— Да, но за счет ребенка и за счет мужской гордости человека, которого я называл своим другом. Грех этим гордиться.
Рольф решил не дать Данту возможности взвалить всю вину на себя:
— Верно: было некрасиво, но тебя до этого довели!.. Какой у тебя был выбор? Встретиться с Реджинальдом на дуэли за оградой Сент-Джеймс-парка? Если бы это произошло, то теперь одного из вас — скорее всего Реджинальда — уже не было бы в живых. И тем самым в глазах людей ты только признал бы, что его обвинения были справедливы. Реджинальд не желал верить в то, что у тебя с Клер ничего не было, и не отстал, когда ты не принял его вызов. Ты, похоже, кое-что упустил из виду, Дант. Ведь я присутствовал при той вашей последней стычке, когда Реджинальд влетел в комнату как петух и назвал тебя трусом за то, что ты не принял его вызов. Но мало того, он при всех стал рассказывать о твоих многочисленных любовных победах, тем самым, губя невинных девушек и жен. Я бы даже не удивился, если бы он стал утверждать, что тебе удалось соблазнить королеву Екатерину. А Клер все это время стояла в сторонке и усмехалась, как Медея, наблюдая за плодами трудов своих. Нет, Дант, это были не просто оскорбления лично в твой адрес. Реджинальд попутно сломал жизнь не одной женщине.
— Та же самая история была с моими отцом и матерью, — вмешалась Кассия. — Нельзя сказать, что они вели образцовую жизнь. Закончилось все тем, что они уничтожили друг друга, а самый тяжелый удар пришелся по мне.
— Я, между прочим, тоже вел далеко не образцовую жизнь, Кассия, — хмуро проговорил Дант.
— Возможно, но ты не обесчестил ни одной женщины. Я тебя знаю, Дант, тебе никогда не пришло бы в голову нарочно причинить человеку боль. В сущности, именно из-за того, что ты пытался избежать этого в отношениях с Реджинальдом и Клер, ты и угодил в эту историю. Реджинальд, по-моему, в конце концов, понял, что россказни Клер — откровенная ложь. Он не дурак. Но он был слишком горяч и горделив, чтобы признать это.
Дант был молчалив и задумчив. Подумав, он оглядел своих друзей и проговорил:
— Что же мне теперь делать? Идти в Адамли-Хаус и объявить о том, что я нашел их пропавшую дочь и сестру лежащей на ночной дороге в дербиширской глуши? Лишившейся памяти настолько, что она не могла даже вспомнить, кто она такая? Так, что ли?
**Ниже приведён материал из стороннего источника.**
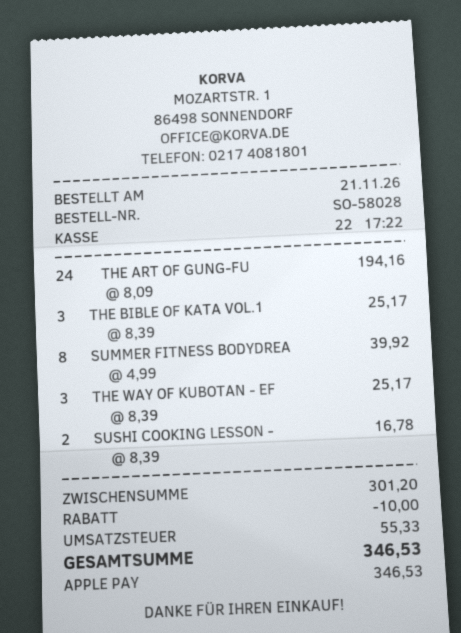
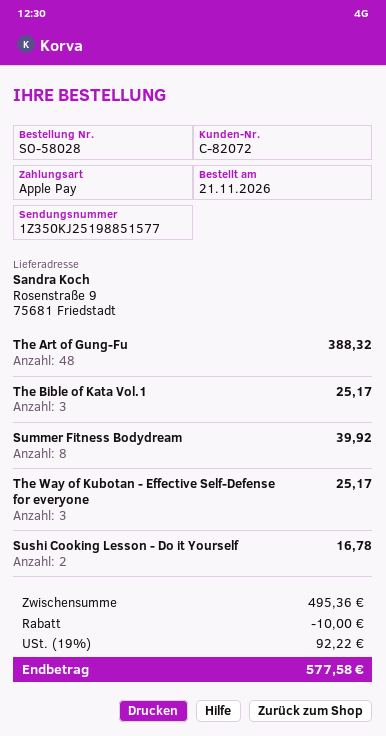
THE ART OF GUNG-FU: 24 for 194.16 -> 48 for 388.32
subtotal: 301.20 -> 495.36
tax: 55.33 -> 92.22
total: 346.53 -> 577.58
Дант отдал должное выдержке Ньюпорта, дворецкого в Адамли-Хаусе. Выражение его лица почти не изменилось, когда он, открыв дверь, увидел стоящего на крыльце Данта, который представился и выразил желание встретиться с маркизом. Собственно говоря, если бы Дант не присматривался специально — а он присматривался, — он и не заметил бы, как едва заметно дрогнула жилка у старого дворецкого над правым глазом. Но он заметил, и это сказало ему лучше всяких слов о том, что про скандал пятилетней давности, связанный с его именем, в этом доме по-прежнему помнят.
— Подождите здесь, — хмуро предложил Ньюпорт, кивнув на маленький закуток у двери, куда обычно проводят посыльных. — А я пока узнаю, смогут ли их светлость принять вас.
Ньюпорт повернулся и медленно ушел. Глядя ему в спину, Дант спрашивал себя: какого дьявола он плетется как черепаха? Что это? Возраст или нежелание выполнять неприятное поручение?
Когда старик исчез в сумрачном чреве Адамли-Хауса, Дант внимательно огляделся по сторонам. Вот это место Беатрис, а точнее Джиллиан, считала своим домом.
Богатая обстановка, старинные дорогие гобелены на стенах, обитых полированным деревом, — все это должно было производить впечатление на визитеров, говорить им о могуществе и высоком положении хозяина дома, старого маркиза. В холле стоял даже рыцарь в доспехах с зажатой в металлической перчатке булавой. Впрочем, Дант почти не обратил на все это внимания. Он был занят тем, что пытался представить себе Джиллиан сидящей вон в той гостиной, кусочек которой был виден с его места через приоткрытую дверь. Она сидит, как обычно, поджав ноги, и читает любимую книжку. Ему вспомнились сейчас те безмятежные вечера, которые они провели вместе в Уайлдвуде. Тогда она сидела у камина, и о сюжетных поворотах книги Дант легко мог догадаться по выражению ее лица.